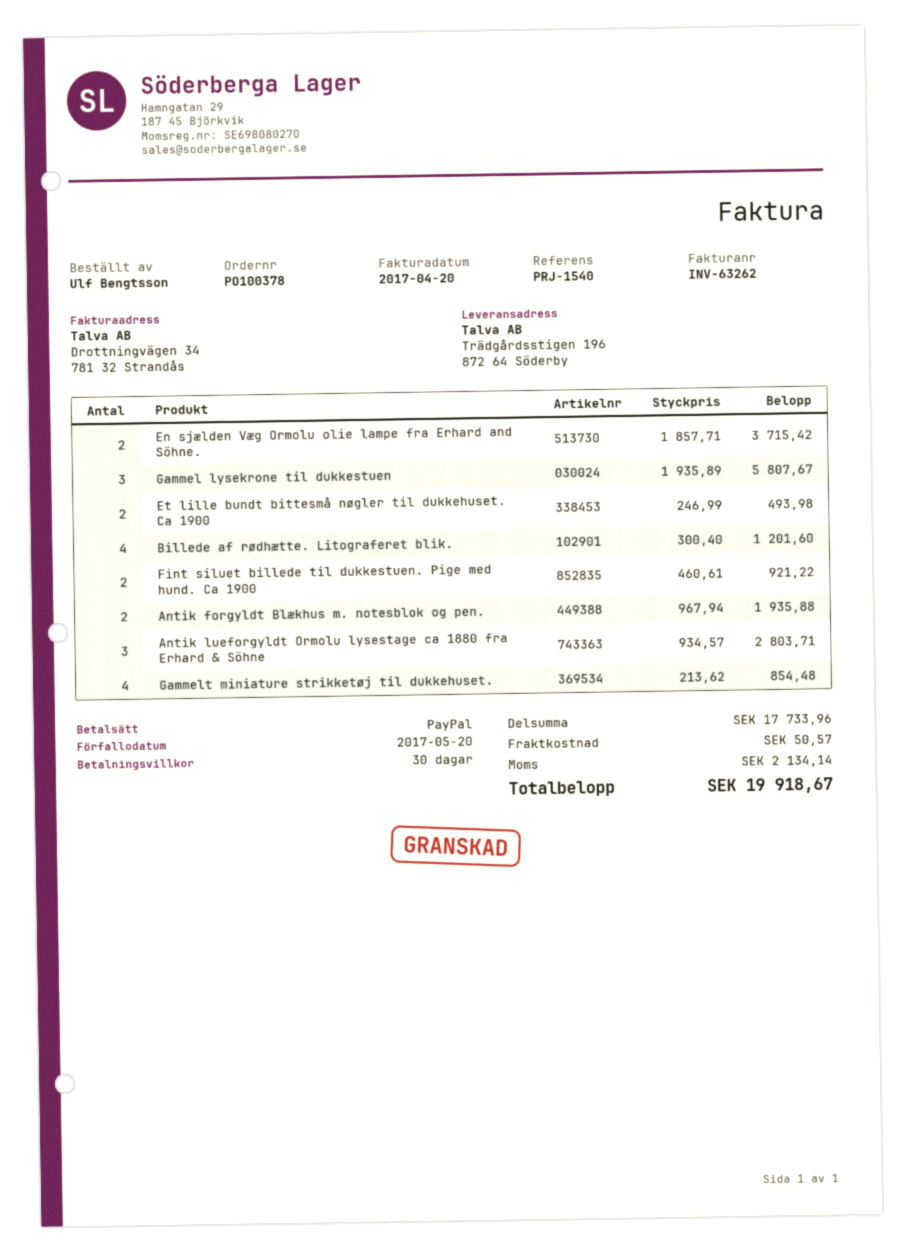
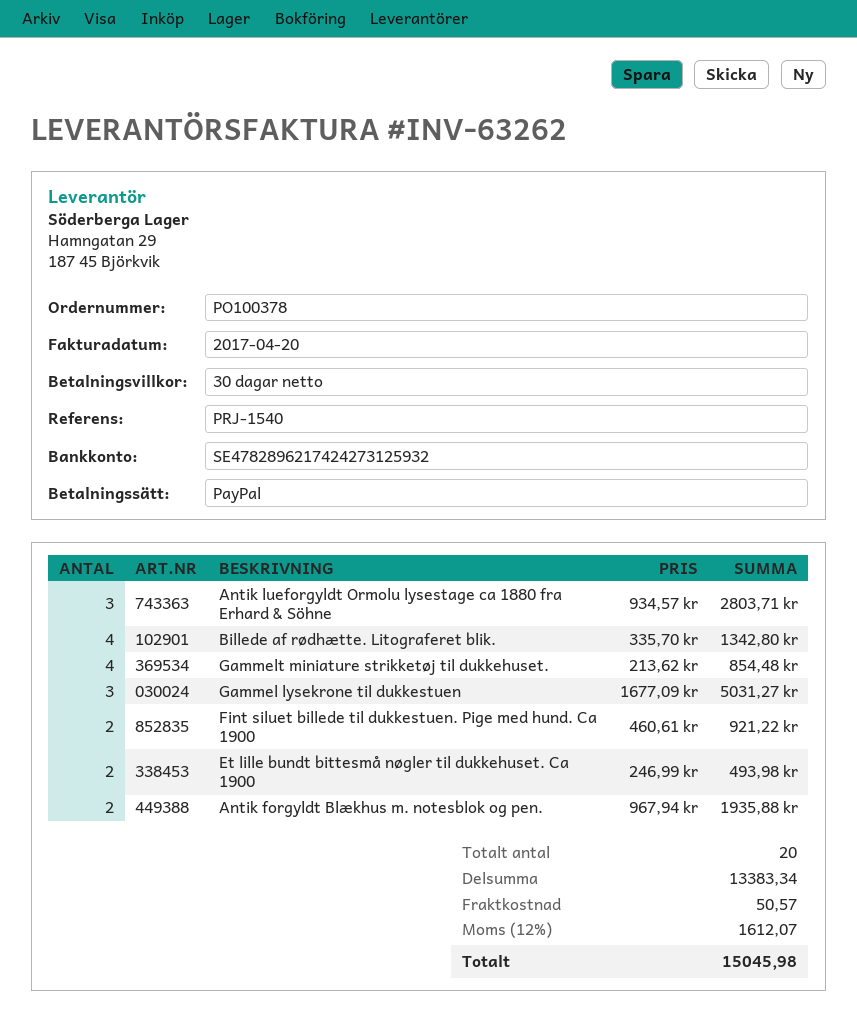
En sjælden Væg Ormolu olie lampe fra Erhard and Söhne.: 2 x 1857.71 = 3715.42 -> none
Gammel lysekrone til dukkestuen: 3 x 1935.89 = 5807.67 -> 3 x 1677.09 = 5031.27
Billede af rødhætte. Litograferet blik.: 4 x 300.40 = 1201.60 -> 4 x 335.70 = 1342.80
subtotal: 17733.96 -> 13383.34
tax: 2134.14 -> 1612.07
total: 19918.67 -> 15045.98

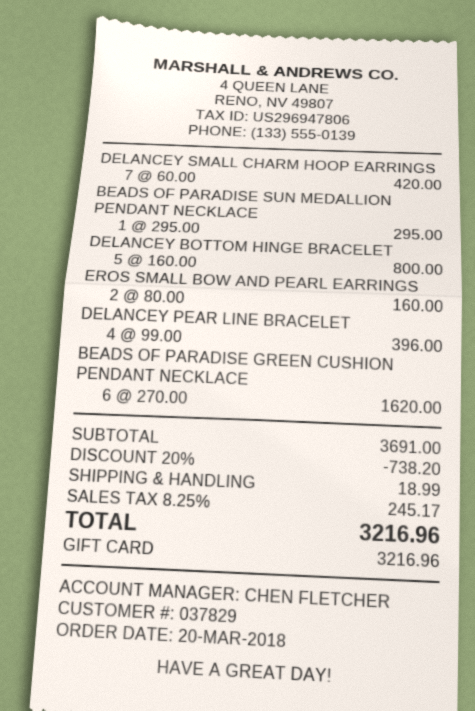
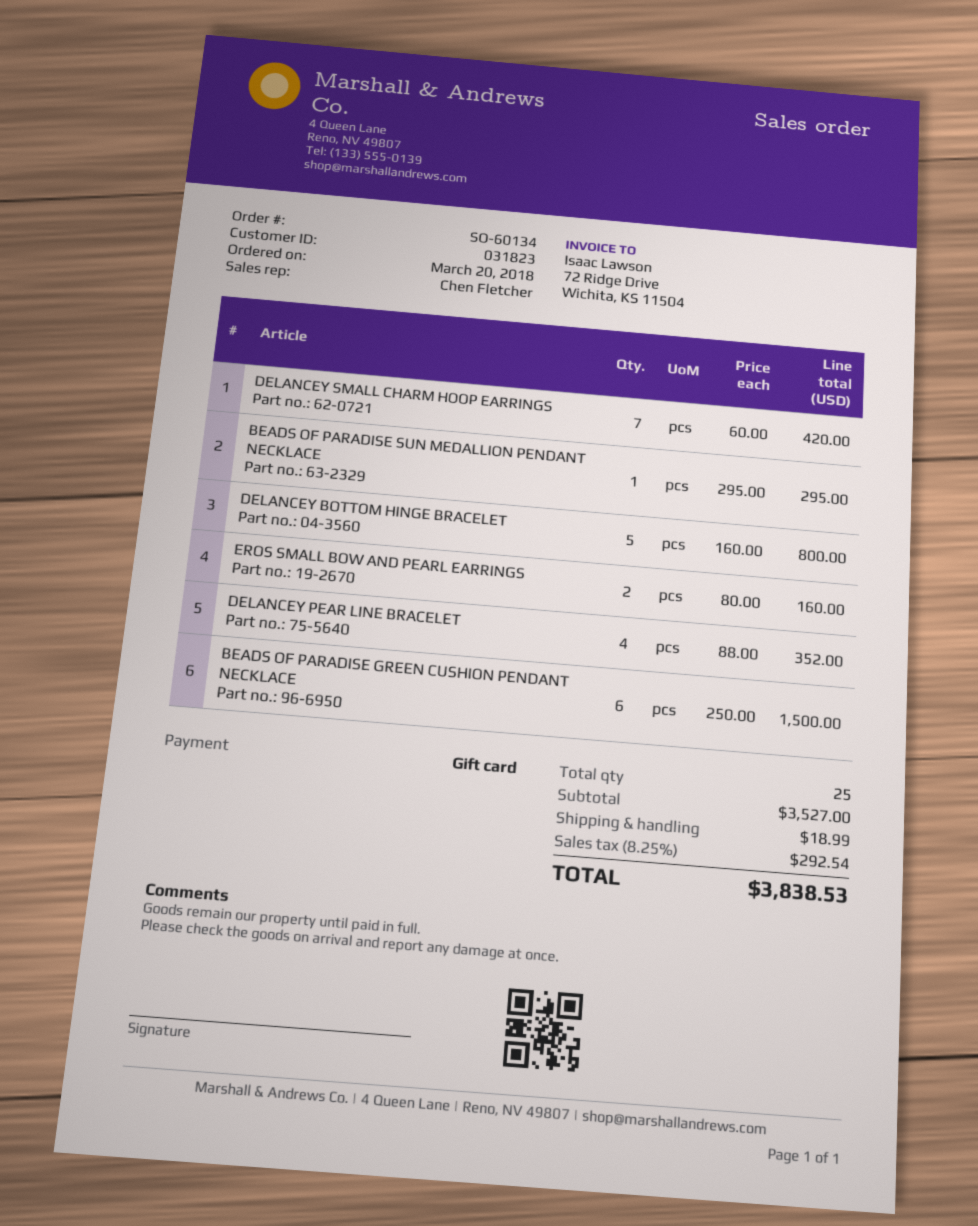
customer number: 037829 -> 031823
DELANCEY PEAR LINE BRACELET: 4 x 99.00 = 396.00 -> 4 x 88.00 = 352.00
BEADS OF PARADISE GREEN CUSHION PENDANT NECKLACE: 6 x 270.00 = 1620.00 -> 6 x 250.00 = 1500.00
subtotal: 3691.00 -> 3527.00
discount: 20% = 738.20 -> none
tax: 8.25% = 245.17 -> 8.25% = 292.54
total: 3216.96 -> 3838.53

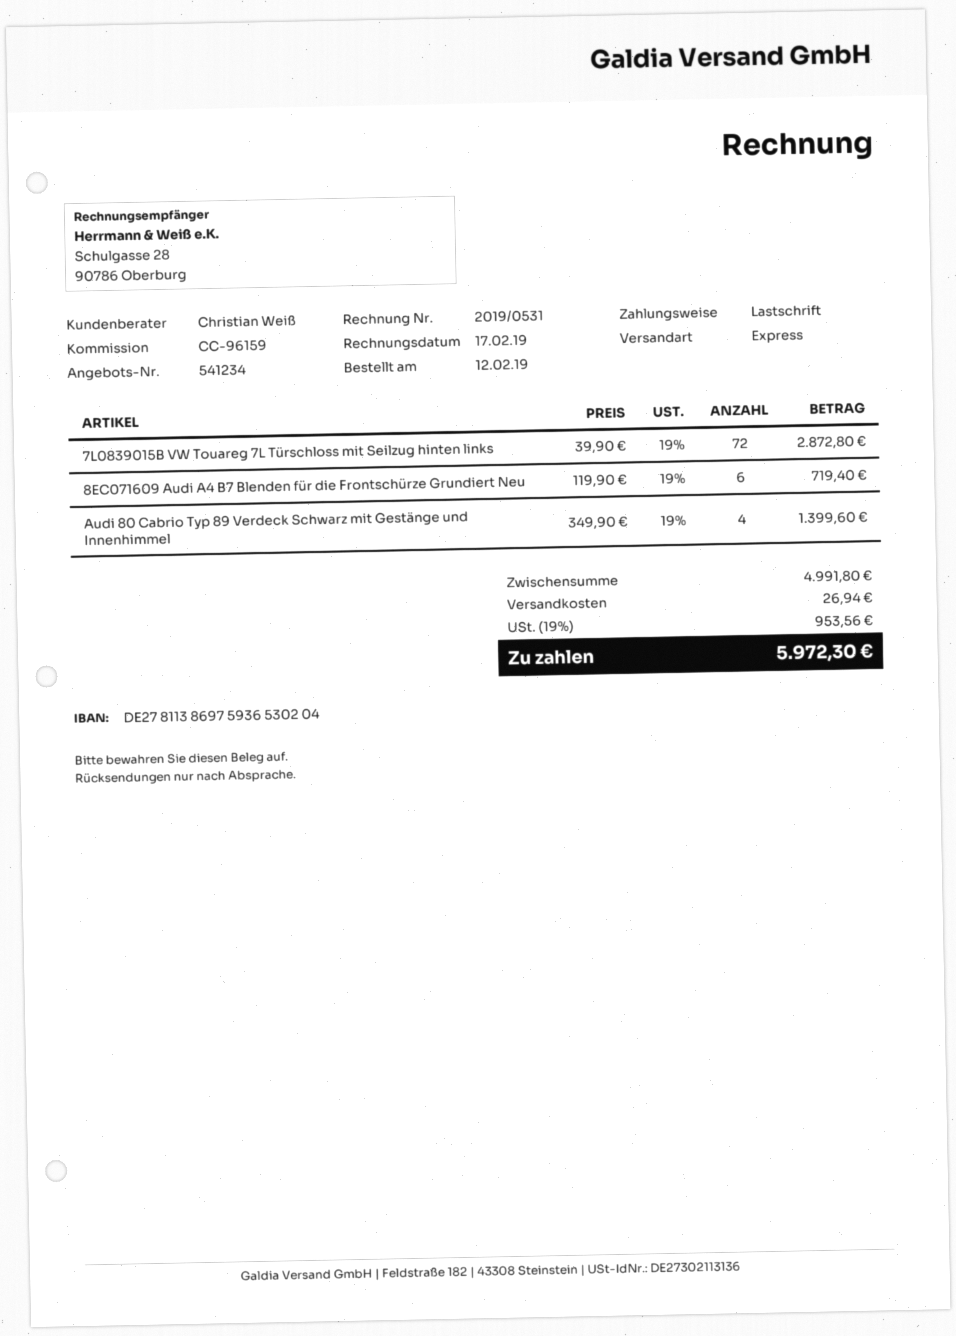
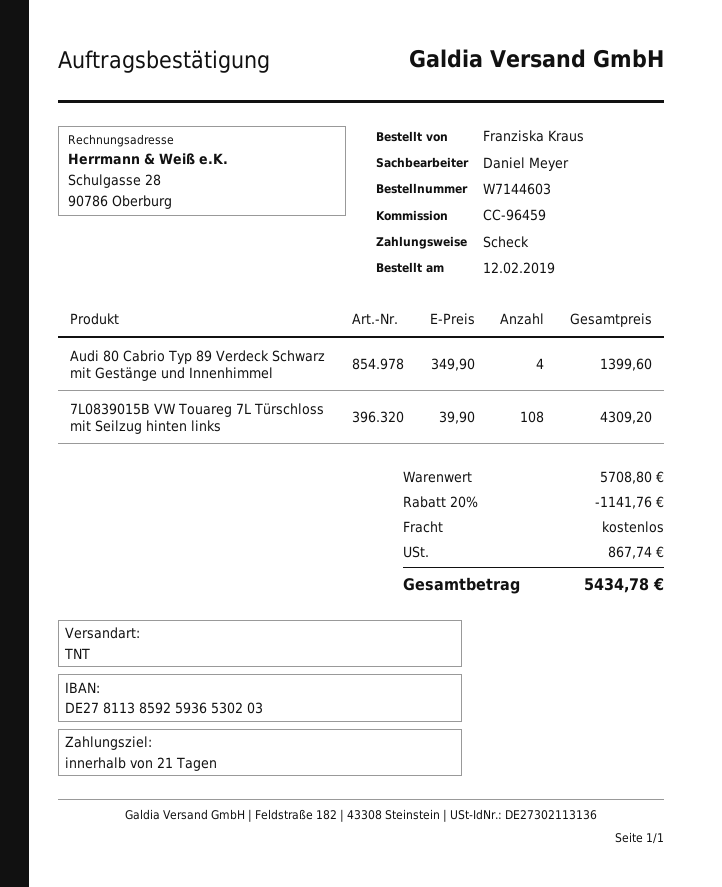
reference: CC-96159 -> CC-96459
sales rep: Christian Weiß -> Daniel Meyer
payment method: direct debit -> cheque
bank account: DE27811386975936530204 -> DE27811385925936530203
shipping method: express -> TNT
7L0839015B VW Touareg 7L Türschloss mit Seilzug hinten links: 72 x 39.90 = 2872.80 -> 108 x 39.90 = 4309.20
8EC071609 Audi A4 B7 Blenden für die Frontschürze Grundiert Neu: 6 x 119.90 = 719.40 -> none
subtotal: 4991.80 -> 5708.80
discount: none -> 20% = 1141.76
shipping: 26.94 -> 0.00
tax: 953.56 -> 867.74
total: 5972.30 -> 5434.78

──────────

* _Instructions for the task_
Give the data again exactly. Keep the images out.

* _Reply to the exercise_
En sjælden Væg Ormolu olie lampe fra Erhard and Söhne.: 2 x 1857.71 = 3715.42 -> none
Gammel lysekrone til dukkestuen: 3 x 1935.89 = 5807.67 -> 3 x 1677.09 = 5031.27
Billede af rødhætte. Litograferet blik.: 4 x 300.40 = 1201.60 -> 4 x 335.70 = 1342.80
subtotal: 17733.96 -> 13383.34
tax: 2134.14 -> 1612.07
total: 19918.67 -> 15045.98

customer number: 037829 -> 031823
DELANCEY PEAR LINE BRACELET: 4 x 99.00 = 396.00 -> 4 x 88.00 = 352.00
BEADS OF PARADISE GREEN CUSHION PENDANT NECKLACE: 6 x 270.00 = 1620.00 -> 6 x 250.00 = 1500.00
subtotal: 3691.00 -> 3527.00
discount: 20% = 738.20 -> none
tax: 8.25% = 245.17 -> 8.25% = 292.54
total: 3216.96 -> 3838.53

reference: CC-96159 -> CC-96459
sales rep: Christian Weiß -> Daniel Meyer
payment method: direct debit -> cheque
bank account: DE27811386975936530204 -> DE27811385925936530203
shipping method: express -> TNT
7L0839015B VW Touareg 7L Türschloss mit Seilzug hinten links: 72 x 39.90 = 2872.80 -> 108 x 39.90 = 4309.20
8EC071609 Audi A4 B7 Blenden für die Frontschürze Grundiert Neu: 6 x 119.90 = 719.40 -> none
subtotal: 4991.80 -> 5708.80
discount: none -> 20% = 1141.76
shipping: 26.94 -> 0.00
tax: 953.56 -> 867.74
total: 5972.30 -> 5434.78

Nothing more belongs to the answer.